Jay’s debut novel, STORMDANCER, a Japanese-inspired steampunk fantasy, will be published by Thomas Dunne Books/St. Martin’s Press & Tor UK in 2012 as the first installment of THE LOTUS WAR trilogy. He is represented by Matt Bialer at Sanford J Greenburger Associates.
Jay is 6’7 and has approximately 13870 days to live. He abides in Melbourne with his secret agent kung-fu assassin wife, and the world’s laziest Jack Russell.

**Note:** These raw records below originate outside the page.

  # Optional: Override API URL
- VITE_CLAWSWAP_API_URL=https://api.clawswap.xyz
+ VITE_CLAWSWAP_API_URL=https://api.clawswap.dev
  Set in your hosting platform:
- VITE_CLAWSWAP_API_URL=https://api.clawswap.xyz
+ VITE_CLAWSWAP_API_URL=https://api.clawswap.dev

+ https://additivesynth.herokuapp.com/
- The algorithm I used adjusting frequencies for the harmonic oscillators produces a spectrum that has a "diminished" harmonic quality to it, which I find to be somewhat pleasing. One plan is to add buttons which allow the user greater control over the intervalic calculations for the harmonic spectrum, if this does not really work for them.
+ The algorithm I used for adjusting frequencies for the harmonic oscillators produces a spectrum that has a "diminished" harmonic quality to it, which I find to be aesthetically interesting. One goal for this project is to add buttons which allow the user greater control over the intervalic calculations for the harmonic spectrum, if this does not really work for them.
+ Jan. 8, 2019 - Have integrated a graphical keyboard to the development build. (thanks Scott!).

He does not believe in happy endings.
Where to Find Him: Site / Facebook / Twitter / Goodreads
About the Book
A DYING LAND
The Shima Imperium verges on the brink of environmental collapse; an island nation once rich in tradition and myth, now decimated by clockwork industrialization and the machine-worshipers of the Lotus Guild. The skies are red as blood, the land is choked with toxic pollution, and the great spirit animals that once roamed its wilds have departed forever.
AN IMPOSSIBLE QUEST
The hunters of Shima’s imperial court are charged by their Shōgun to capture a thunder tiger—a legendary creature, half-eagle, half-tiger. But any fool knows the beasts have been extinct for more than a century, and the price of failing the Shōgun is death.
A SIXTEEN YEAR OLD GIRL
Yukiko is a child of the Fox clan, possessed of a talent that if discovered, would see her executed by the Lotus Guild. Accompanying her father on the Shōgun’s hunt, she finds herself stranded: a young woman alone in Shima’s last wilderness, with only a furious, crippled thunder tiger for company. Even though she can hear his thoughts, even though she saved his life, all she knows for certain is he’d rather see her dead than help her.
But together, the pair will form an indomitable friendship, and rise to challenge the might of an empire.